Now that 13 years have passed, surely Americans are willing to forgive their Dixie Chicks beef. Not so fast, and don’t call me Shirley.
In a recent 2016 Nash Country Daily poll, readers were asked to “Forgive,” “Forget” or “Fully Agree” with Natalie’s statement: 56 percent of readers said to “Forget” them, while 23 percent said “Forgive” and 21 percent said “Fully Agree.”
I get banned for not liking Bush and now Trump can practically put a hit out on Hillary and he’s still all over country radio! Hypocrites!

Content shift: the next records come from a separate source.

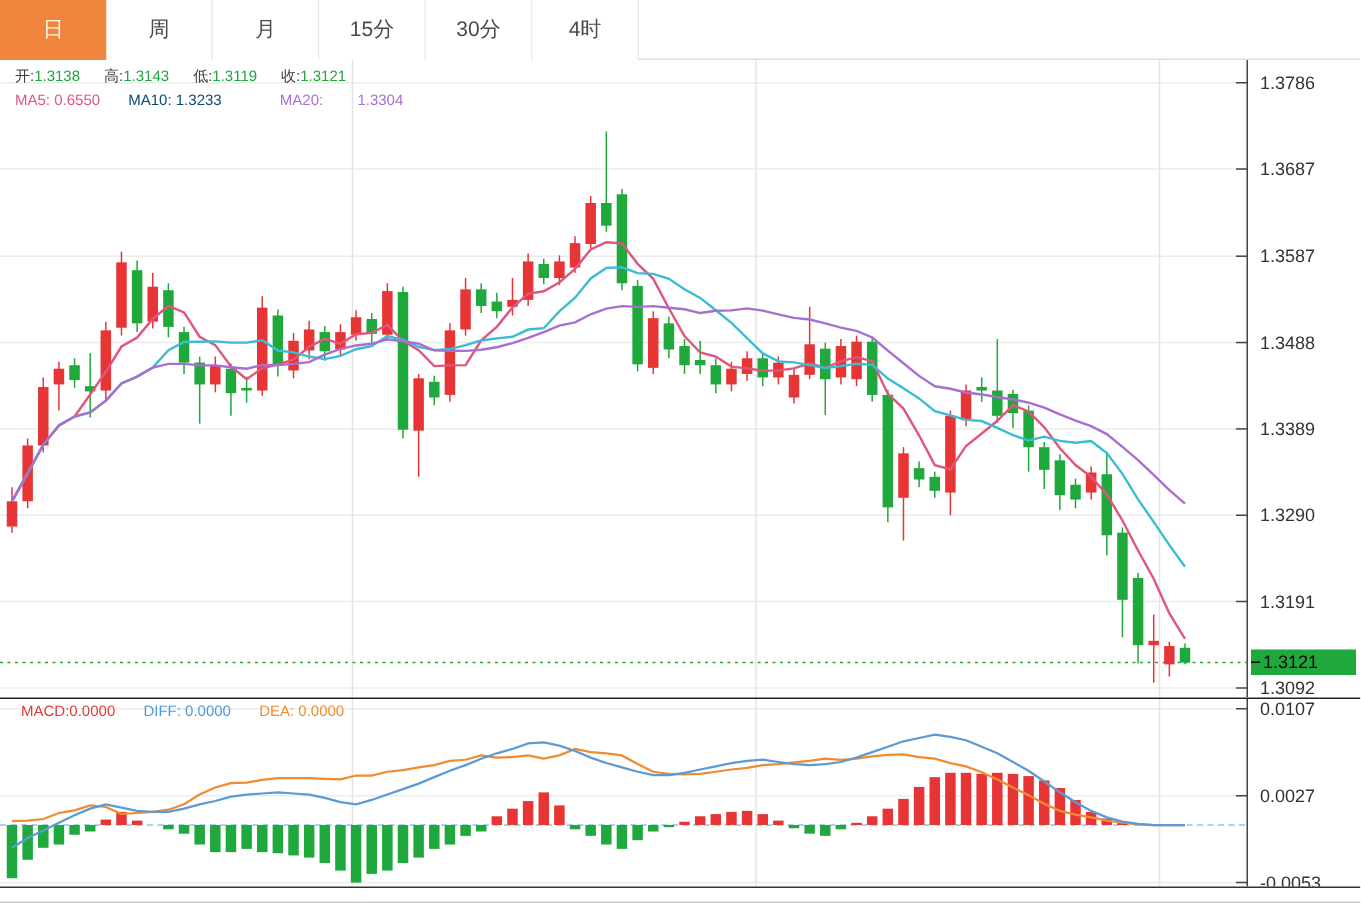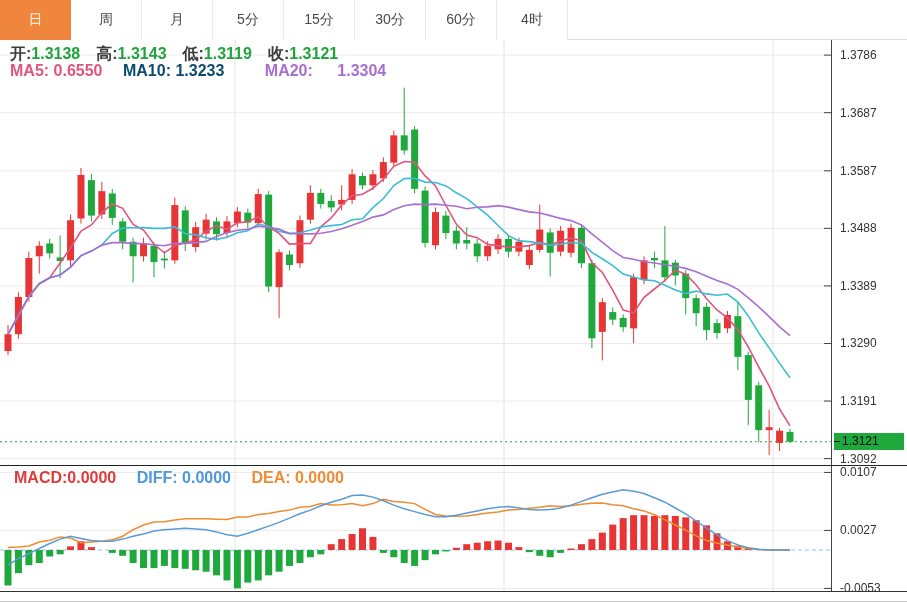"5分" div.tab { html: <div>5分</div> -> none }
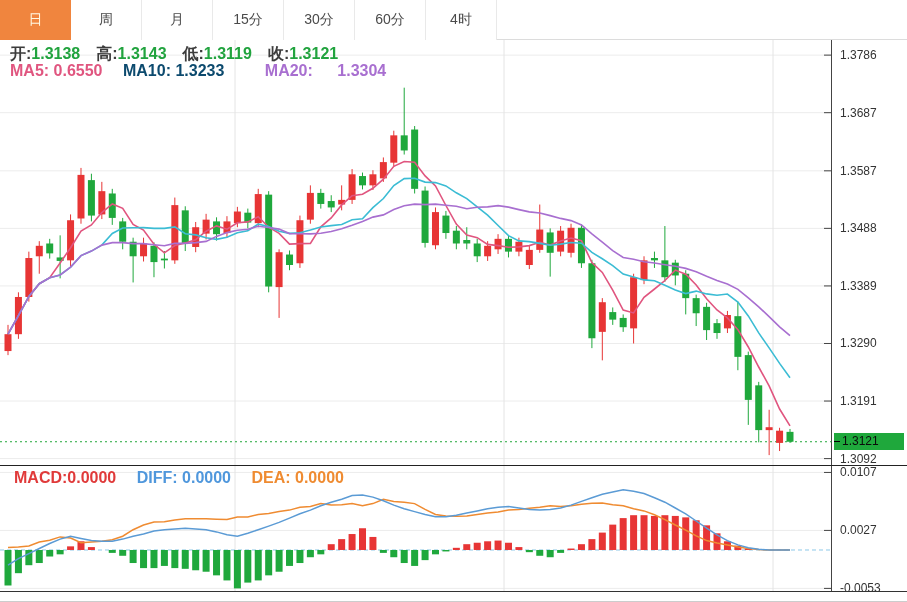"60分" div.tab { html: <div>60分</div> -> none }
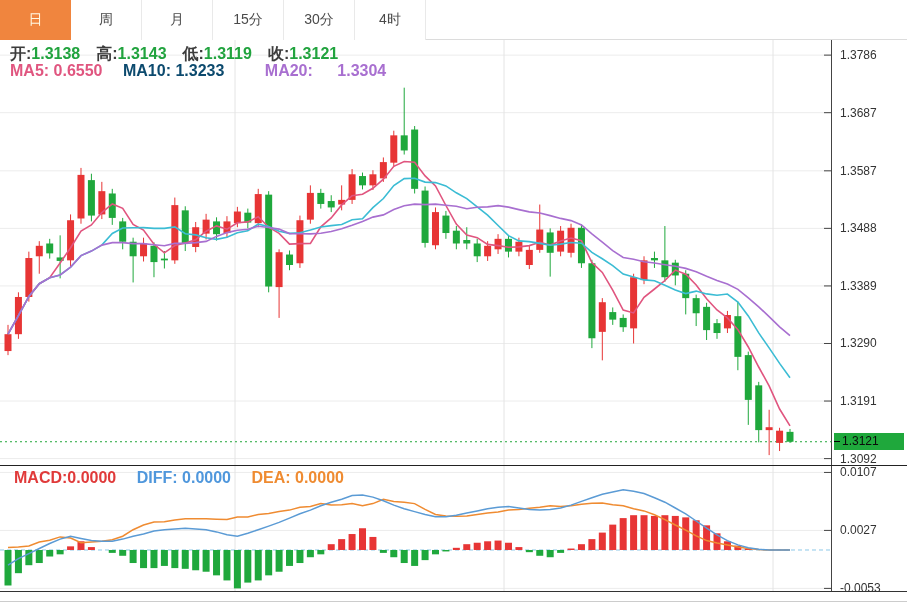"开:1.3138 高:1.3143 低:1.3119 收:1.3121" .legend-row { font-size: 16px -> 10px; font-weight: bold -> none }
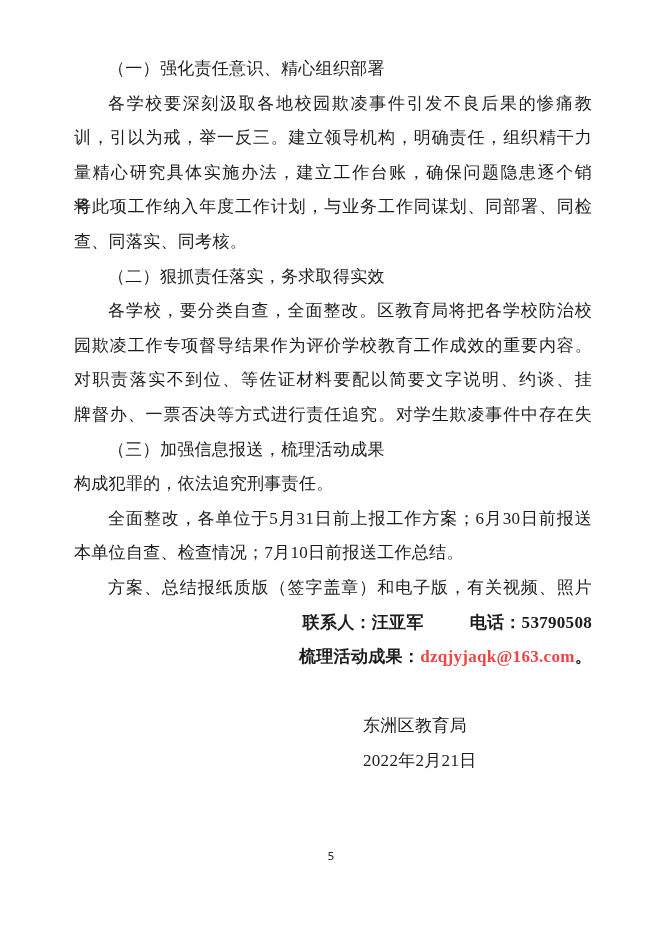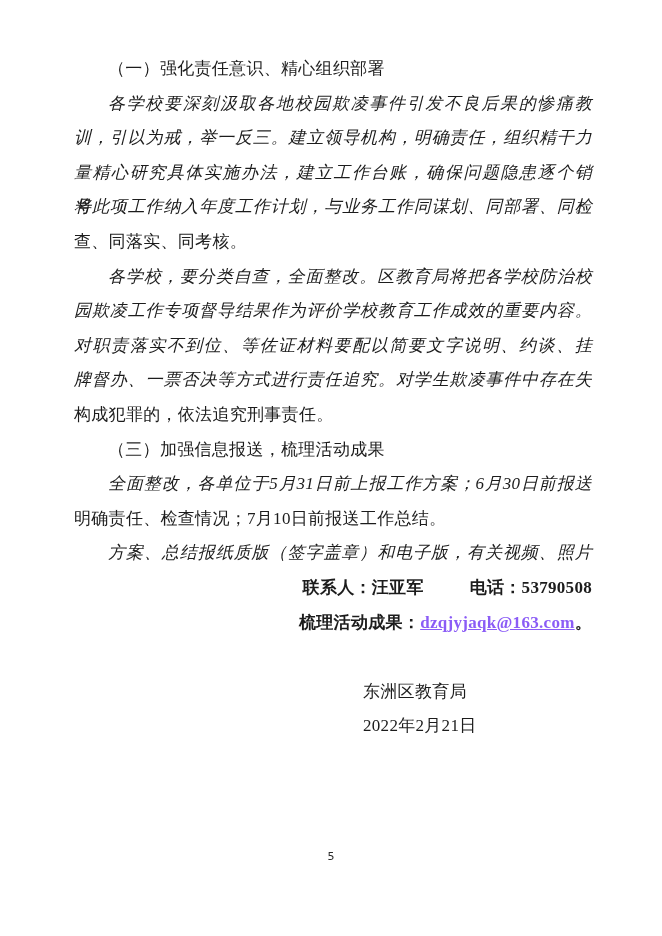"各学校要深刻汲取各地校园欺凌事件引发不良后果的惨痛教" .fill { font-style: italic -> none }
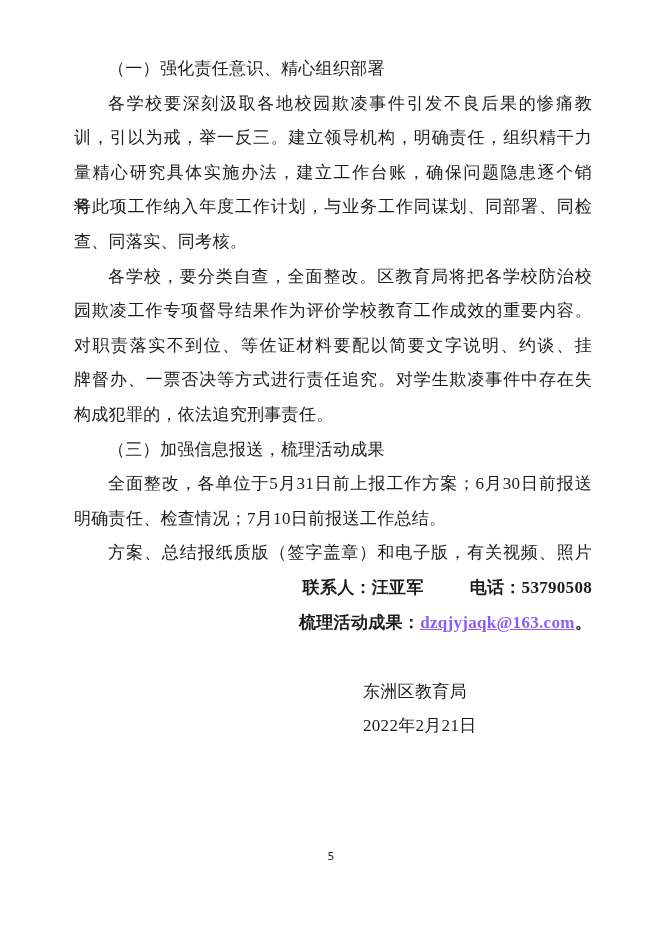"（二）狠抓责任落实，务求取得实效" div.line { html: none -> <div>（二）狠抓责任落实，务求取得实效</div> }
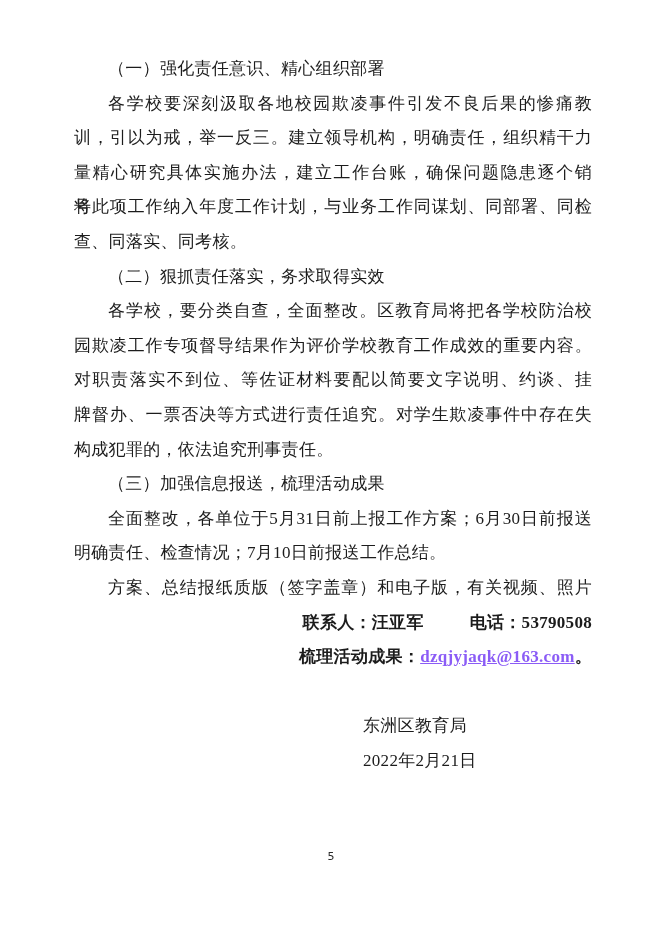"构成犯罪的，依法追究刑事责任。" div.line { order: before "（三）加强信息报送，梳理活动成果" -> after "（三）加强信息报送，梳理活动成果" }
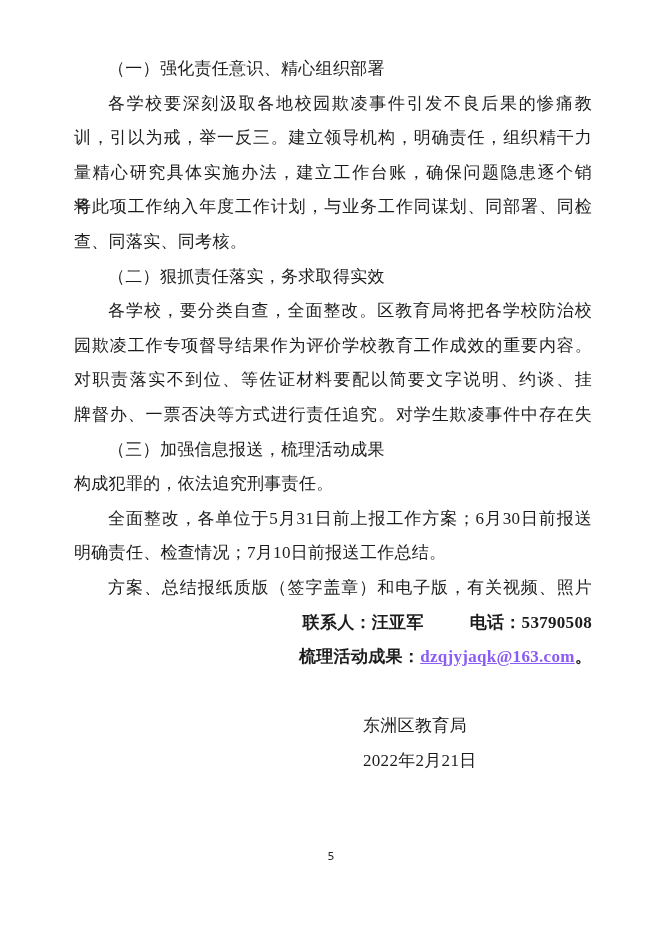"明确责任、检查情况；7月10日前报送工作总结。" div.line { text: 明确责任 -> 本单位自查 }
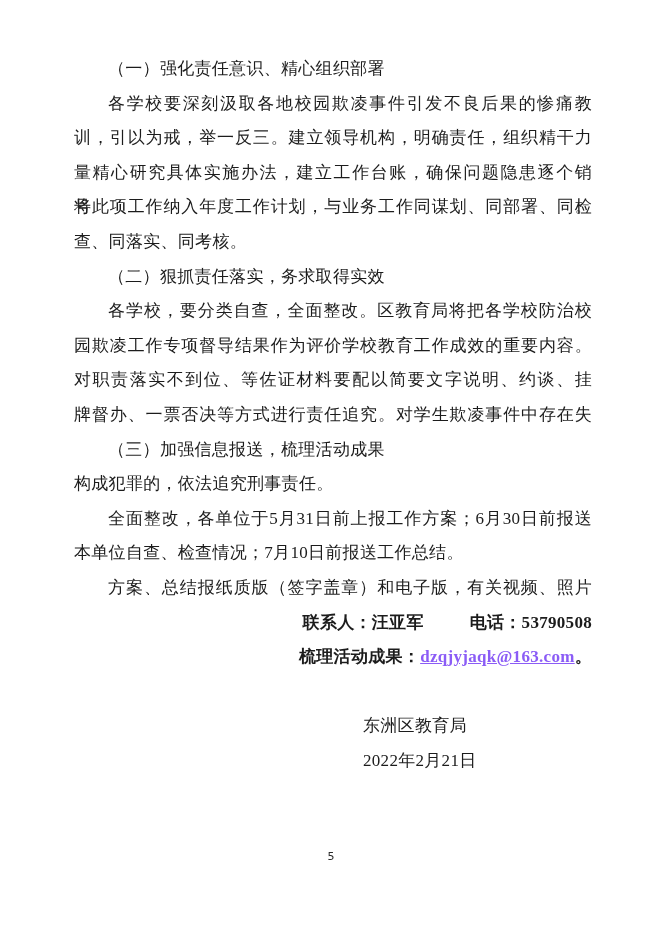"dzqjyjaqk@163.com" .link { color: #8b5cf6 -> #ef4444; text-decoration: underline -> none }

— Natalie Maines (@1NatalieMaines) August 11, 2016
Even more interesting to me, this morning I was in the locker room at the YMCA and an old-timer—naked, or course, because old men love to sit around naked and talk—picked up a copy of our hometown newspaper, The Tennessean, which featured the headline “The Dixie Chicks: The Long Road Back From Exile.” The old-timer immediately dropped the paper and said “The Dixie Chicks—this is why I don’t subscribe to the Tennessean anymore.”
Is our poll—plus the naked old-timer’s view—a microcosm of America’s still-embittered feelings toward the Dixie Chicks? Perhaps, but more research still needs to be conducted and more clothes involved.
Conversely, the Chicks are selling out the majority of their shows and a lot of people in the industry on Music Row are excited to attend tonight.
The Chicks can take solace in the fact that they have stayed true to who they are—like ’em or not. I say, on with the show.